▶ _Exercise details_:
Among the entries below, take the line with "- The results" and the line with "northbound capital have", and output them and every line between them exactly, with nothing else.

▶ _Data for the task_:
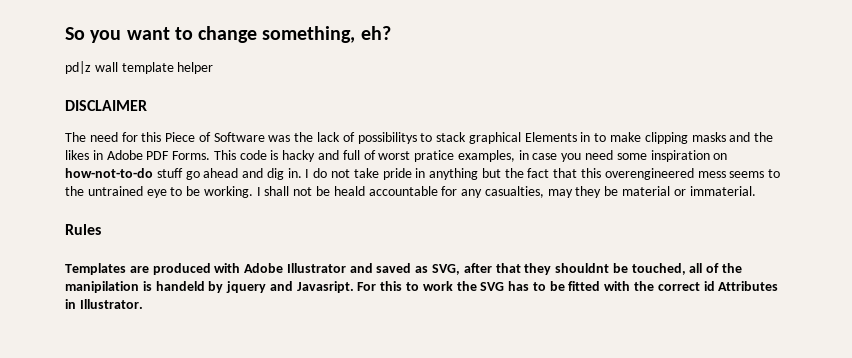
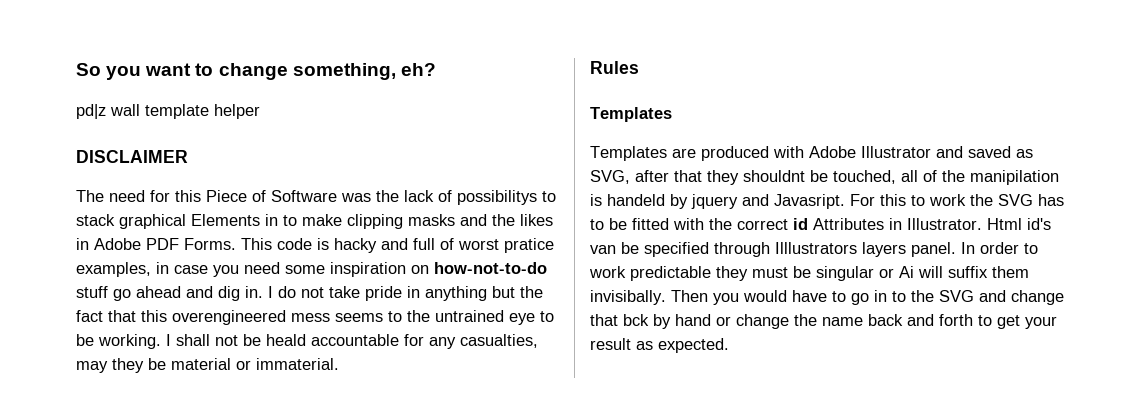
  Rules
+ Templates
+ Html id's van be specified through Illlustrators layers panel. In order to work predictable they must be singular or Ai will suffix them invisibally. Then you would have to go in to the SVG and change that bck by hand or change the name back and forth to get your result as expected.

--

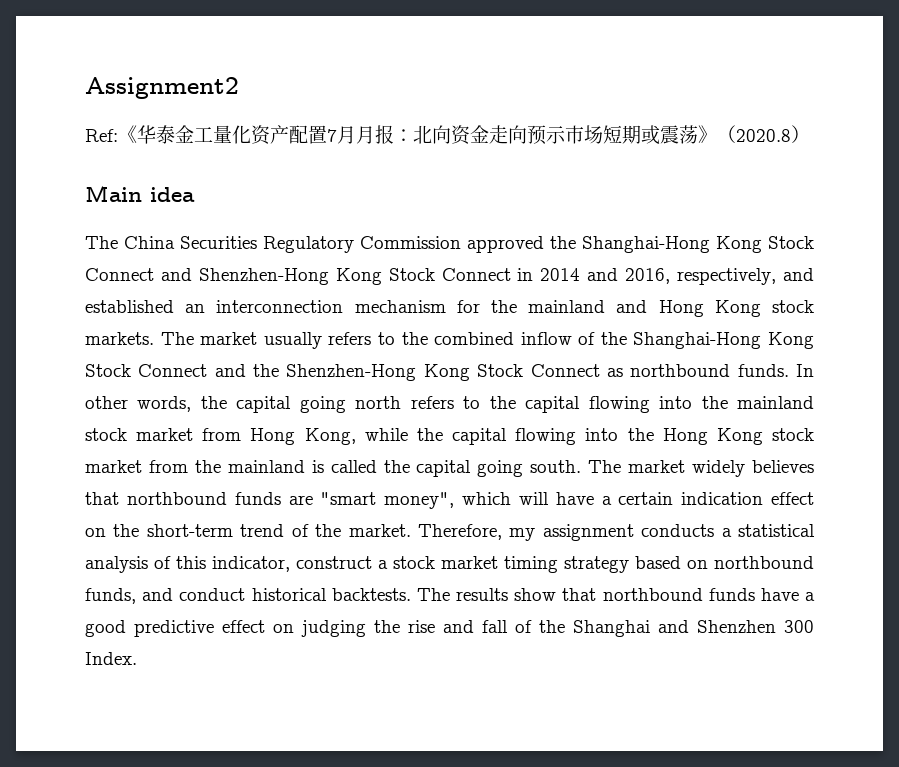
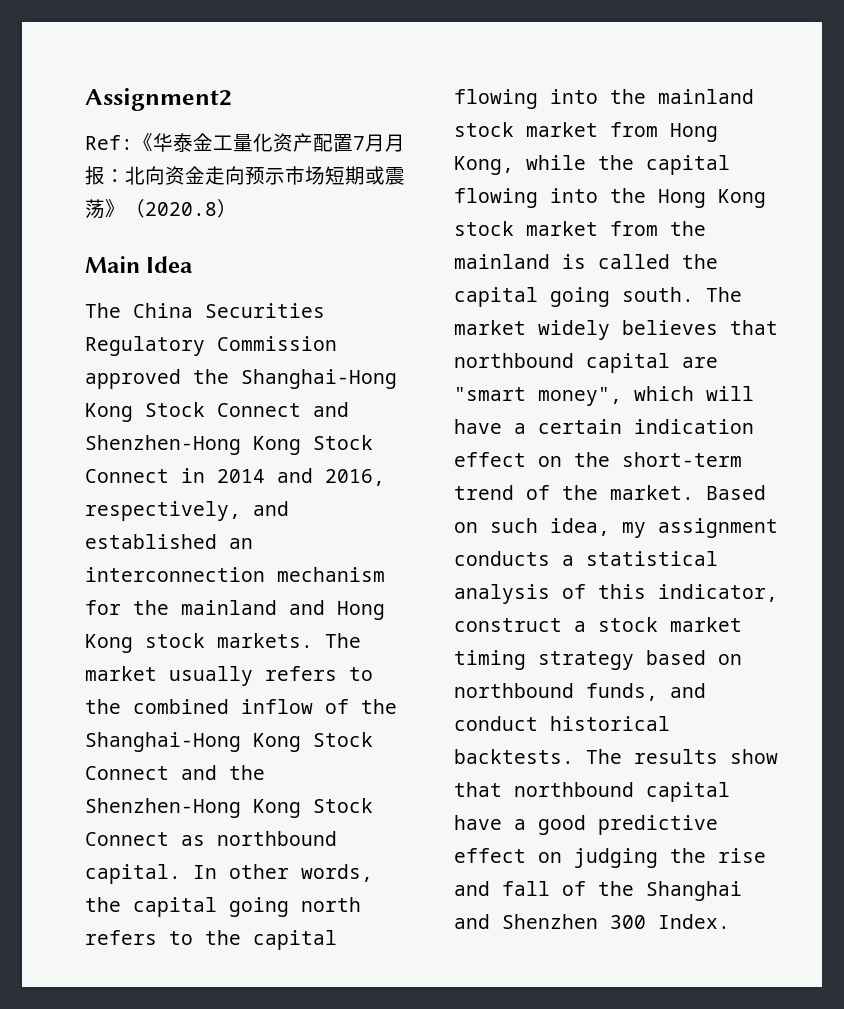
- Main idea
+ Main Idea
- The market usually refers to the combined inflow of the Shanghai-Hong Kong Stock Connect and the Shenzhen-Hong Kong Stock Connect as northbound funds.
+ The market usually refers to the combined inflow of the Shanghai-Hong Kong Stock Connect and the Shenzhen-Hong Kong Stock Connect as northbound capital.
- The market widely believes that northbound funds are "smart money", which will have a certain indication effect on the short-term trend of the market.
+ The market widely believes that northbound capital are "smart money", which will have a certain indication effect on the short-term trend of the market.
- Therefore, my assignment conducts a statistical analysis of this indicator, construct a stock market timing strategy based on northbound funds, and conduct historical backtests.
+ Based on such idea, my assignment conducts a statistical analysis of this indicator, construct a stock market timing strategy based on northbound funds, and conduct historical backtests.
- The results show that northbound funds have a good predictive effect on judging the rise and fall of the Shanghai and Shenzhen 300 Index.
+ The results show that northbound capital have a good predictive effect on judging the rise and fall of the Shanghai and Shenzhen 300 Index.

▶ _Answer area_:
- The results show that northbound funds have a good predictive effect on judging the rise and fall of the Shanghai and Shenzhen 300 Index.
+ The results show that northbound capital have a good predictive effect on judging the rise and fall of the Shanghai and Shenzhen 300 Index.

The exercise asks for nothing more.